ВАЗА. Много раз тебе спасибо за твоё предупрежденье, как назвать тебя, не знаю. Чтоб полнее благодарность мог я выразить словами, я скажу тебе: ты — солнце, ты — цветок на стебле гибком, напоённый ароматом, ты — звезда на небе тёмном, лебедь белая в полёте!
ЮЧО. Возвращайся!
ВАЗА. Мне обратно нет возврата.
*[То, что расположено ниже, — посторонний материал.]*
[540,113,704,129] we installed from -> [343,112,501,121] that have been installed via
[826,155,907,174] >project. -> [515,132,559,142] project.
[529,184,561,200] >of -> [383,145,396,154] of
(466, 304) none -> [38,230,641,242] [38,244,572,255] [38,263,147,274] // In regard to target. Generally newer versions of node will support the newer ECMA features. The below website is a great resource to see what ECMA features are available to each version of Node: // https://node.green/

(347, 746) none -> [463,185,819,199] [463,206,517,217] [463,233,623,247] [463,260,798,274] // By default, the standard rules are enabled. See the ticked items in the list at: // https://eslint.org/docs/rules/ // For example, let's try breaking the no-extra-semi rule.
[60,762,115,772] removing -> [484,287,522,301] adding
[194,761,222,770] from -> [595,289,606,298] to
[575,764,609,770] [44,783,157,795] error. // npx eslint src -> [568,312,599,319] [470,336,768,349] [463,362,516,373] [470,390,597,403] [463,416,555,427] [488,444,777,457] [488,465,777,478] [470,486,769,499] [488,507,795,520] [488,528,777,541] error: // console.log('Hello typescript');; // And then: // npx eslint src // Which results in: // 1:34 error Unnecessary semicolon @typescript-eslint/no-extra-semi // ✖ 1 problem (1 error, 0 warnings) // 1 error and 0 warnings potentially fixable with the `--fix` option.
Семь я долгих полнолуний день и ночь спешил, как ветер, в царство злого духа Менква, и теперь его достиг я.
ЮЧО. Храбрый воин, ты бессилен, ты погибнешь бесполезно, поверни своих оленей, ты меня послушай, Ючо, я тебе добра желаю.
ВАЗА. Ючо, Ючо, цветик жизни, о тебе я много слышал, а теперь тебя увидел! Ты ещё прекрасней, Ючо, чем поётся в наших песнях.
ЮЧО. Кто ты, путник? Я не знаю. Но приятна речь твоя мне.
ВАЗА. Ючо, Ючо, цветик жизни, я пришёл похитить нарты и оленей духа Менква. Чтоб потом умчаться дальше в царство Шубного Медведя.
ЮЧО. О тебе слыхала тоже. Знаю, знаю, ведь ты — Ваза, музыкант забытых песен. Я тебя ждала когда-то. И, как странно, вдруг дождалась. Ты идёшь спасти народ наш…
ВАЗА. Я погиб, тебя увидев. Я хотел быть равным богу, быть бессмертным, быть могучим, я иду спасти народ наш, но теперь гагара скорби не покинет моё сердце. Ючо! Ючо! Цветик жизни! Я люблю тебя!
ЮЧО. Должен ты помочь народу…
ВАЗА. Я пойду дорогой к богу, совершу, что я задумал, а потом вернусь обратно и на смертный бой последний позову злодея Менква. И возьму тебя отсюда.
ЮЧО. Ючо с радостью разделит все труды, весь путь тяжёлый, что тебе на долю выпал. Я люблю тебя, мой Ваза, помогу тебе похитить нарты Менква и оленей, я спасу тебя от смерти в этом подвиге опасном, но сказать должна я прямо, что моя любовь прибавит тяготы тебе на плечи, храбрый Ваза — славный воин.
ВАЗА. Я тебя поклялся встретить, где, не знал, когда же встретил в царстве Менква и услышал: «Я люблю тебя, мой Ваза!» — мне не страшен Менкв коварный!

Тревожный сумрак охватывает землю. Сумрак в тьму превращается.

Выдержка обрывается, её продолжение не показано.